At the next bar we ordered gin and tonics and sipped them while chatting with a guy about South by Southwest, a music festival in Austin.  I hung out with a reindeer too.  We bonded big-time. 

 
The next bar we went to was small so we decided to skip ahead to another drink station when we saw several santas pass us by.  This whole process reminded me of the Portland Bridge pedal where you stopped for refreshments at different locations to gain strength for the journey ahead, but, instead of water and bananas, we were fueling up with whisky, cigarettes, and chocolate candy. 

The next place was really hopping.  Santas lounged out in the parking lot smoking cigarettes, drank beers inside, and ate food at the tables.  We met a rotund she-santa who proclaimed ‘a merry Christmas to all.’  I ordered Keegan and I cans of Hamm’s as at this point I think we had quite enough hard alcohol.  I proceeded to spill my beer all over a pool table.  At this point in our journey our friend Sam met up with us, fresh from taking the LSAT’s.  He was dully impressed by our exceedingly inebriated states at 3-30 in the afternoon.  Out in the parking lot I found a wonderful gentlemen selling some of santa’s special cookies.  I purchased two for a quite reasonable price and split the first between the three of us.  The second cookie was eaten at around 1 am that night in an example of very poor decision-making.  Santa’s got one hell of a sweet tooth!

The next stop on the trek required a quick ride on the MAX train.  There was a short but heated debate among my esteemed colleagues about whether or not we should buy tickets.  Keegan and I had great confidence in the power of our costumes to get us out of any legal trouble and so we were of the opinion that tickets were not necessary on that day.  “There’s enough santas to take this city down!” I cried.  Sam, more rational and more sober at this point decided to buy a MAX ticket.

Our next stop is The Alibi, which, we are informed by another santa, is the only ‘real’ tiki bar in Portland.  But the doors are locked when we arrive.  Apparently, this tiki bar didn’t want a bunch of belligerant santas glugging down mojitos at their establishment.  What followed was 20 minutes of confusion interspersed with some pistachio munching and crown guzzling.  After a consultation of my trusty iphone maps feature we  relocated ourselves and took off for the next stop, the Mississippi food carts.


 
Pizza and beer, a combination for the ages!  At the food carts we ran into a Scottish documentary film maker, an anarchist santa, and a cigarette bumming Jesus.  It was the last stop on our tour and my memories are quite fuzzy, but from what I remember, we had a great time.  Inside we played a round of quarters.  We co-opted a fellow who was sitting at our table to play as well.  I’m not sure if we made any of our shots and some time into the game our table partner told us, “I just want to enjoy my fucking drink.”  I guess some of us were losing our Christmas cheer.  At some point I drop my bag of goodies, spilling candy and condoms everywhere.  A pint glass that I had stashed away also fell out, spreading glass all over the floor.  After picking up my possessions I popped a couple Hershey kisses into my mouth.  Chewing them they felt a bit more crunchy than normal.

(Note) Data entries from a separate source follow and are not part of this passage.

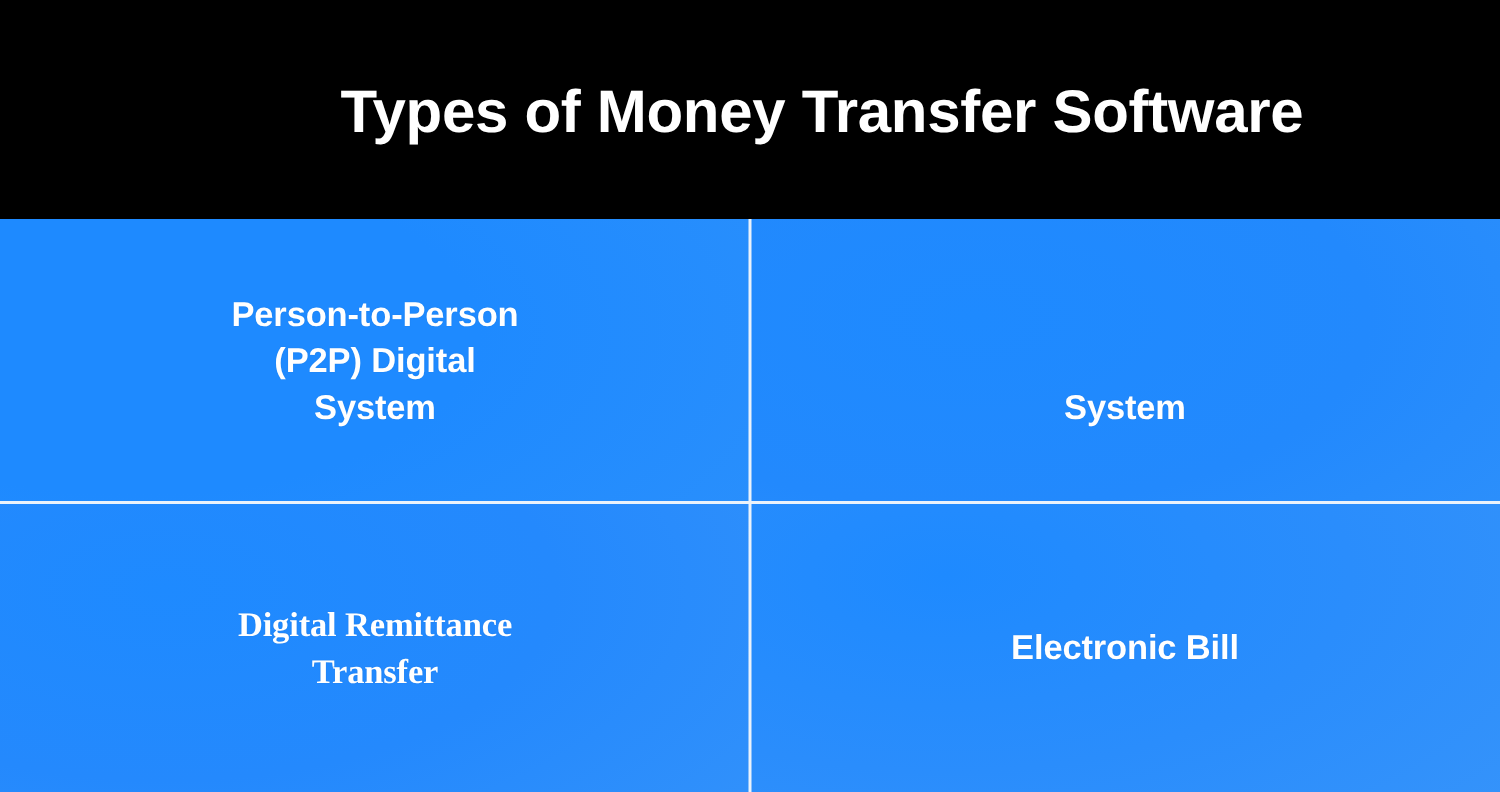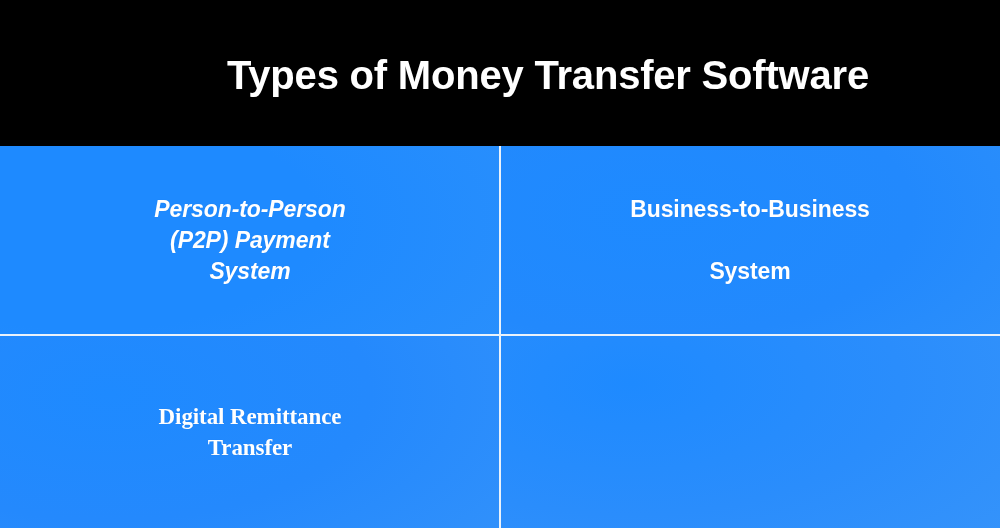--- a/index.html
+++ b/index.html
@@ -68,21 +68,20 @@
     text-align: center;
     letter-spacing: -0.1px;
     padding: 0 26px;
     text-shadow: 0 0 1px rgba(0,0,0,0.10);
   }
 
   
   #cell-p2p {
     background:
       radial-gradient(120% 150% at 18% 40%, #1E8AFF 0%, #1E8AFF 38%, #2E91FB 100%);
-    font-style: italic;
   }
   #cell-b2b {
     background:
       radial-gradient(125% 160% at 30% 35%, #1E8AFF 0%, #2289FD 42%, #3695F9 100%);
   }
   #cell-remittance {
     background:
       radial-gradient(130% 165% at 22% 30%, #1E8AFF 0%, #2489FD 40%, #3A96F9 100%);
     font-family: Liberation Serif, serif;
   }
@@ -118,43 +117,43 @@
 
   <div id="header-band">
     <div id="slide-title">Types of Money Transfer Software</div>
   </div>
 
   <div id="quadrant-grid">
 
     <div class="quadrant" id="cell-p2p">
       <div class="quadrant-label">
         <span>Person-to-Person</span><br>
-        <span>(P2P) Payment</span><br>
+        <span>(P2P) Digital</span><br>
         <span>System</span>
       </div>
     </div>
 
     <div class="quadrant" id="cell-b2b">
       <div class="quadrant-label">
-        <span>Business-to-Business</span><br>
+        <br>
         <br>
         <span>System</span>
       </div>
     </div>
 
     <div class="quadrant" id="cell-remittance">
       <div class="quadrant-label">
         <span>Digital Remittance</span><br>
         <span>Transfer</span>
       </div>
     </div>
 
     <div class="quadrant" id="cell-billpay">
       <div class="quadrant-label">
-        <br>
+        <span>Electronic Bill</span><br>
       </div>
     </div>
 
   </div>
 
   <div id="divider-vertical"></div>
   <div id="divider-horizontal"></div>
 
 </div>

I started to fear that some of the glass shards had gotten into the candy but once I pop something sweet into my mouth I never go back, glass shards or no.  Well there was more beer to be drunk and we visited another food cart corner and well, you get the point…  

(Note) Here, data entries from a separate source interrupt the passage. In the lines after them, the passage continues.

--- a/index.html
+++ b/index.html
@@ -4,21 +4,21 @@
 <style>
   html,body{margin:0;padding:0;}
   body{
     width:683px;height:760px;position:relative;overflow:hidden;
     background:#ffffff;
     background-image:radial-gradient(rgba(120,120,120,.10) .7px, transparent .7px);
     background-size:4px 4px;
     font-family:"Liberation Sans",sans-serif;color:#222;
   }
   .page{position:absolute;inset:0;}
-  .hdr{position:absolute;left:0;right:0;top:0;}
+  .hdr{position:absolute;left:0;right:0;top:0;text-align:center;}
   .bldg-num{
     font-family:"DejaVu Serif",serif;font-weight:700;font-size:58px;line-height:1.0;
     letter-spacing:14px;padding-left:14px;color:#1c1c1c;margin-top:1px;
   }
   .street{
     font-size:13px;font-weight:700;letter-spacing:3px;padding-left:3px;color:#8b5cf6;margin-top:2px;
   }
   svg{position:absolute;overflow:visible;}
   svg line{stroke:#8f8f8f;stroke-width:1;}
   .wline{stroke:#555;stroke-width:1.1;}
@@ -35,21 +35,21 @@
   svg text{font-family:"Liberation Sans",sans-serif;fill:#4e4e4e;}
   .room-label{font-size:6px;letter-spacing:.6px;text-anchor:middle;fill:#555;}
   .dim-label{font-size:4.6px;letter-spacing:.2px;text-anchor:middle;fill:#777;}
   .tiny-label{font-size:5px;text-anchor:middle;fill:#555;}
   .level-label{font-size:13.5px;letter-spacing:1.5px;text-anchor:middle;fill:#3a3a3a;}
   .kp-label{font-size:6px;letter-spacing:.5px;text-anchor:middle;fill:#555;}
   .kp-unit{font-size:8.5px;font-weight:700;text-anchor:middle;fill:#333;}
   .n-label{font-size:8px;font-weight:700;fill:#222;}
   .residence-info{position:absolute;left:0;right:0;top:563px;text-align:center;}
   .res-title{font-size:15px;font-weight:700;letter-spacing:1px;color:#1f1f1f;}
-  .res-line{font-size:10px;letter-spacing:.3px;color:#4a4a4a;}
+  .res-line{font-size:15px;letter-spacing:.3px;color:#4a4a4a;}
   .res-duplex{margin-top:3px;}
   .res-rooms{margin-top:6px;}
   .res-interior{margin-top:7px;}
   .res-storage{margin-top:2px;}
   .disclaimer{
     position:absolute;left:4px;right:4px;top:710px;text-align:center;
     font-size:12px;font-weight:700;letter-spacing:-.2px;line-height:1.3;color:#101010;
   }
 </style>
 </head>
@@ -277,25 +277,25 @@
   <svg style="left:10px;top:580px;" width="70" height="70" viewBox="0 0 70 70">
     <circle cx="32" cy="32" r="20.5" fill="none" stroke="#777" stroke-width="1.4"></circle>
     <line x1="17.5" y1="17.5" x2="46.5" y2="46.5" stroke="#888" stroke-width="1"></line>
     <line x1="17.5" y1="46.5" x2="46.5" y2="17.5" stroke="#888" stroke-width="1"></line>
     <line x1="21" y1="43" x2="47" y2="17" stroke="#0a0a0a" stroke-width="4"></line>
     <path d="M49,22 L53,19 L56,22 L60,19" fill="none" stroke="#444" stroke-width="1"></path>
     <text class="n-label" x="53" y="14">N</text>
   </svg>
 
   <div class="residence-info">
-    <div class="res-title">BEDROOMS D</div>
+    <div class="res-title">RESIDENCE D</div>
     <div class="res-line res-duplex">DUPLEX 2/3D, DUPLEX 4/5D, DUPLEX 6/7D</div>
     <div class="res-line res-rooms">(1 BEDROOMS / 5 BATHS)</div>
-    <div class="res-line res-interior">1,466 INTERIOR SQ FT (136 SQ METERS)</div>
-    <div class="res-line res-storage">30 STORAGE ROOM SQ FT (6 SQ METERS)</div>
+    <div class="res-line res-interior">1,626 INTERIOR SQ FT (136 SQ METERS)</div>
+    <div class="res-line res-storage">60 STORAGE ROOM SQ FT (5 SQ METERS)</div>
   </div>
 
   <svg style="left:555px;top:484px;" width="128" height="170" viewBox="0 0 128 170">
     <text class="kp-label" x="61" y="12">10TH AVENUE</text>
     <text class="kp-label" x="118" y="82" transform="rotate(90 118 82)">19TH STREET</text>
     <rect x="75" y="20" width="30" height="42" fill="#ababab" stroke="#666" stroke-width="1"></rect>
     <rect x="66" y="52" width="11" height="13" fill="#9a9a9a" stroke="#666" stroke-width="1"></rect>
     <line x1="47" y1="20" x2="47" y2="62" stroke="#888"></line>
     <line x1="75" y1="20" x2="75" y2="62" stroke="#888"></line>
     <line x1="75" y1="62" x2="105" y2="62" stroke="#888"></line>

Well that’s about all that’s fit to print on this year’s anti-con.  It was a smashing success and I hear there’s another santa crawl on the 19th.  I might just have to bust out the suit one or two more times before the holiday season wraps up.  Ho-ho-ho to you all and happy Chanukah too.         
     

1 comment:

  1. why was it called anti-con?

    and the portland police must be really chill...no open container law enforcement?